Now I know, that was rock bottom, and an afterward mind made core wound accrued. This was another step in the spiral I had to go through. There was the urge to be able to heal ego-based loss during this Twin Flame Journey, once and for all for me and the collective – and, to be able to forgive me, Source and anyone else, sharing love nevertheless. I experienced the blackness two more times, and years later; as I was facing death again in the hospital regarding a good friend, who had an accident – and, you won’t believe it, as I stood in front of all people in school and had to sing the first verse of “Heal the world”.

Throughout the years, I was able to look back, reflect and understand why this happened to me. And every time I experienced another event I fell back into the hole, but not that deep. So, I still hike up this spiral, facing one fear after another in order to heal, learn, and prepare myself for what comes next. So-called Shadow work.

So, as soon as you give your power to another person, whichever way you look at it, you have to find the major fear in yourself. AND, it’s exactly the same in every human being. The fear of being alone. As soon as you understand this one huge issue of the human mind, you’re able to see the different expressions of humans attitudes, which point toward it. We’re carrying this fear in our DNA, since lifetimes, and it’s deeply embodied in the collective pain body as well.

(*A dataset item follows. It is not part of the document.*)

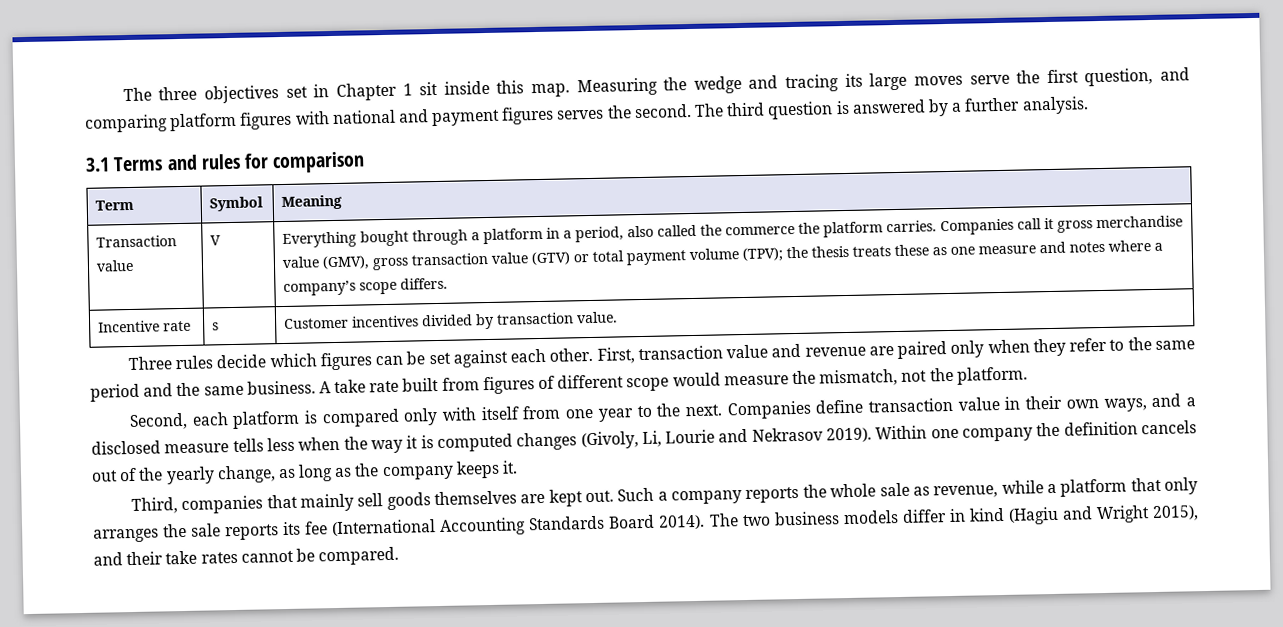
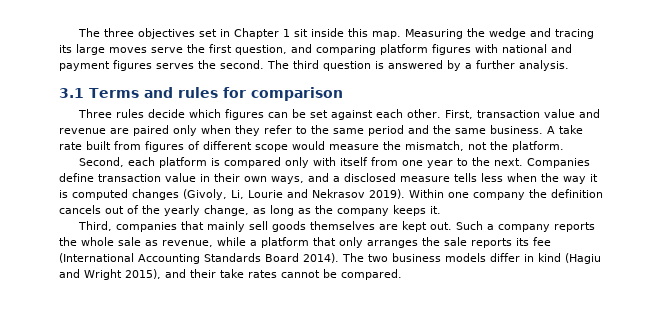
- Term | Symbol | Meaning
- Transaction value | V | Everything bought through a platform in a period, also called the commerce the platform carries. Companies call it gross merchandise value (GMV), gross transaction value (GTV) or total payment volume (TPV); the thesis treats these as one measure and notes where a company’s scope differs.
- Incentive rate | s | Customer incentives divided by transaction value.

See, that’s why we choose to surround ourselves with people who aren’t good. We know it but decide to do it this way nevertheless. That’s why some of us start to smoke, have a drink, take drugs, please people, addictions and obsessions of every kind, overeating, avoid eating or to not be able to eat alone at all. Everyone has to face his own issue, of course.

That’s also the reason why my counterpart lacked commitment, and I was scared about to stay fully in my authentic truth. He preferred to choose consciously to stay alone instead to commit to me because he was scared of another loss. I instead apologized for taking back my power, to stick with my decision – because I was too scared to lose him. Do you see what was going on? We both fucked up.

This is the reason I remember these events. I am not alone. I never was. And I never will be. That’s what Spirit wanted to let me know. And I understand now why the EFF I HAD to stay isolated and alone most of the time in this journey – Source forced me to understand finally what’s really going on.

Now I see. Clearly. It’s another art of surrender. The resistance of being alone was strong in me, and obviously, vice versa. I released a lot of this fear the last days by crying the whole day until I had no power to resist anymore. I am actually embodying this feeling of allowance or acceptance, to hold space in my body as well as in my head. The feeling of rising above thought is like a vacation in the mind. Incredible.

How do I feel now, ten days after the Lionsgate? Let me put my feelings in a beautiful picture. I feel like a newborn. Naked. Vulnerable. Trusting. At absolute peace. Loved. Without any 3D stuff. No identities. No wealth. No fear. No acting under constraint. No pleasing. Just existing by being myself.

Blessings, love, and light! May you get to this point as well.